Clarion Write-a-Thon: Join Team Bears Discover Fire

Wanna light a fire under your writer’s bum and do a good deed?

Clarion Science Fiction and Fantasy Workshop has developed the Write-a-Thon to help YOU and to help THEM.

You might be in a place in your life where you haven’t been writing much, but you wish, wish, wish, that you could–or that you had the time.  What we need, rarely, is the time—we need encouragement. The time will magically appear when we feel people in our life actually WANT us to write.
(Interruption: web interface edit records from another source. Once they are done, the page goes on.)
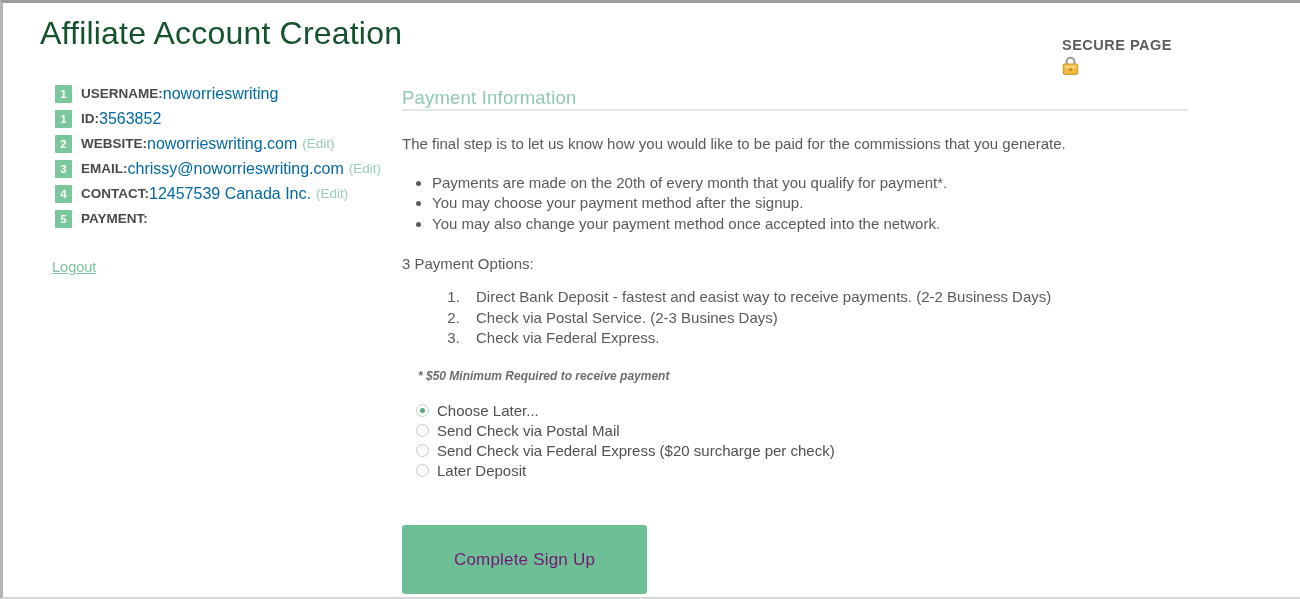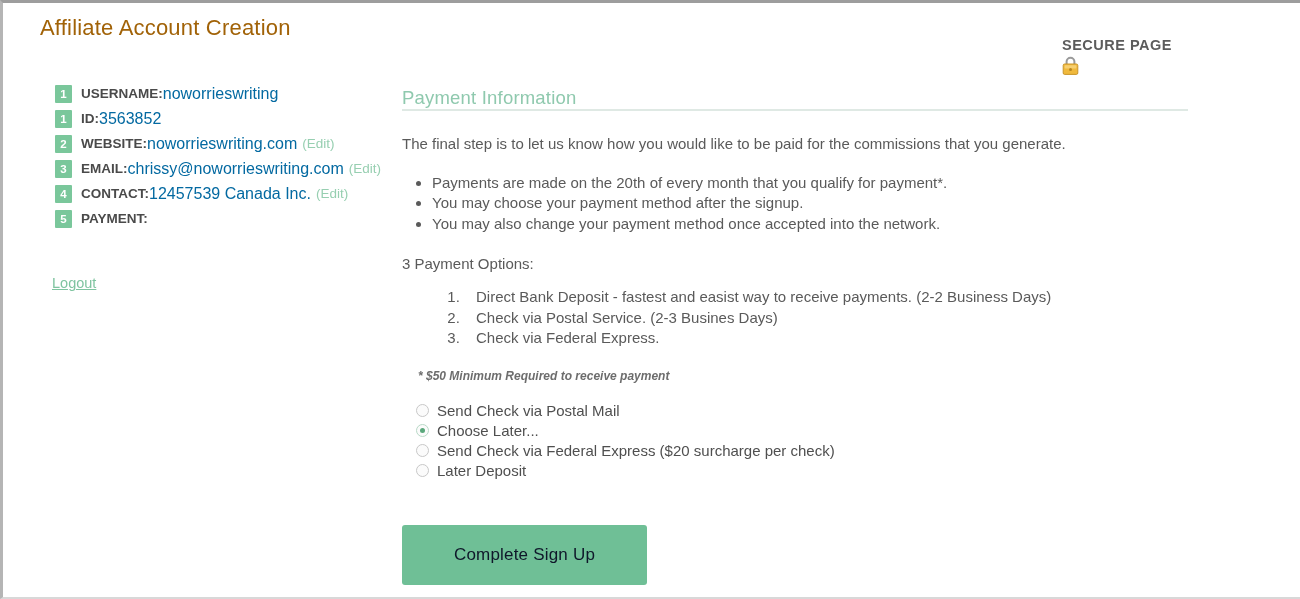--- a/index.html
+++ b/index.html
@@ -23,22 +23,22 @@
     height: 599px;
     background: #ffffff;
     border-top: 3px solid #9d9d9d;
     border-left: 3px solid #b5b5b5;
     border-bottom: 2px solid #d8d8d8;
   }
   .page-title {
     position: absolute;
     left: 37px;
     top: 12px;
-    font-size: 22px;
-    color: #a16207;
+    font-size: 32px;
+    color: #14532d;
     letter-spacing: 0.2px;
     font-weight: 400;
     white-space: nowrap;
   }
 
   
   .secure-wrap {
     position: absolute;
     left: 1059px;
     top: 34px;
@@ -97,21 +97,21 @@
   .edit-link {
     font-size: 13.5px;
     color: #97cfb1;
     margin-left: 5px;
     text-decoration: none;
     cursor: pointer;
   }
   .logout-link {
     position: absolute;
     left: 49px;
-    top: 272px;
+    top: 256px;
     font-size: 14.5px;
     color: #7fc4a0;
     text-decoration: underline;
     cursor: pointer;
   }
 
   
   .main {
     position: absolute;
     left: 399px;
@@ -208,25 +208,25 @@
     color: #4f4f4f;
     white-space: nowrap;
   }
 
   
   .submit-btn {
     position: absolute;
     left: 399px;
     top: 522px;
     width: 245px;
-    height: 60px;
+    height: 69px;
     background: #6fbf96;
     border: none;
     border-radius: 3px;
-    color: #0f172a;
+    color: #701a75;
     font-family: "Liberation Sans", sans-serif;
     font-size: 17px;
     letter-spacing: 0.2px;
     cursor: pointer;
   }
 </style>
 </head>
 <body>
 
 <div class="page-frame">
@@ -307,30 +307,30 @@
     <ol class="options">
       <li>Direct Bank Deposit - fastest and easist way to receive payments. (2-2 Business Days)</li>
       <li>Check via Postal Service. (2-3 Busines Days)</li>
       <li>Check via Federal Express.</li>
     </ol>
 
     <p class="min-note">* $50 Minimum Required to receive payment</p>
 
     <div class="radio-group">
 
+      <label class="radio-row selected">
+        <span class="radio-mark"></span>
+        <span class="radio-label">Choose Later...</span>
+      </label>
+
       <label class="radio-row">
         <span class="radio-mark"></span>
         <span class="radio-label">Send Check via Postal Mail</span>
       </label>
 
-      <label class="radio-row selected">
-        <span class="radio-mark"></span>
-        <span class="radio-label">Choose Later...</span>
-      </label>
-
       <label class="radio-row">
         <span class="radio-mark"></span>
         <span class="radio-label">Send Check via Federal Express ($20 surcharge per check)</span>
       </label>
 
       <label class="radio-row">
         <span class="radio-mark"></span>
         <span class="radio-label">Later Deposit</span>
       </label>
So Clarion has developed teams of writers to help you reach your writing goal—AND help Clarion reach their fundraising goals.

Here’s how it works:

1.  You say to yourself, I give myself permission to write for six weeks as much as I can.  I don’t have to take off from work, but I will find some time–with the help of my spouse, my significant other, my parents–to cordon off even a smidgen of time a day to write.

2.  You sign up with Clarion Write-A-Thon by clicking on those words.

3. (from the Clarion write-a-thon website)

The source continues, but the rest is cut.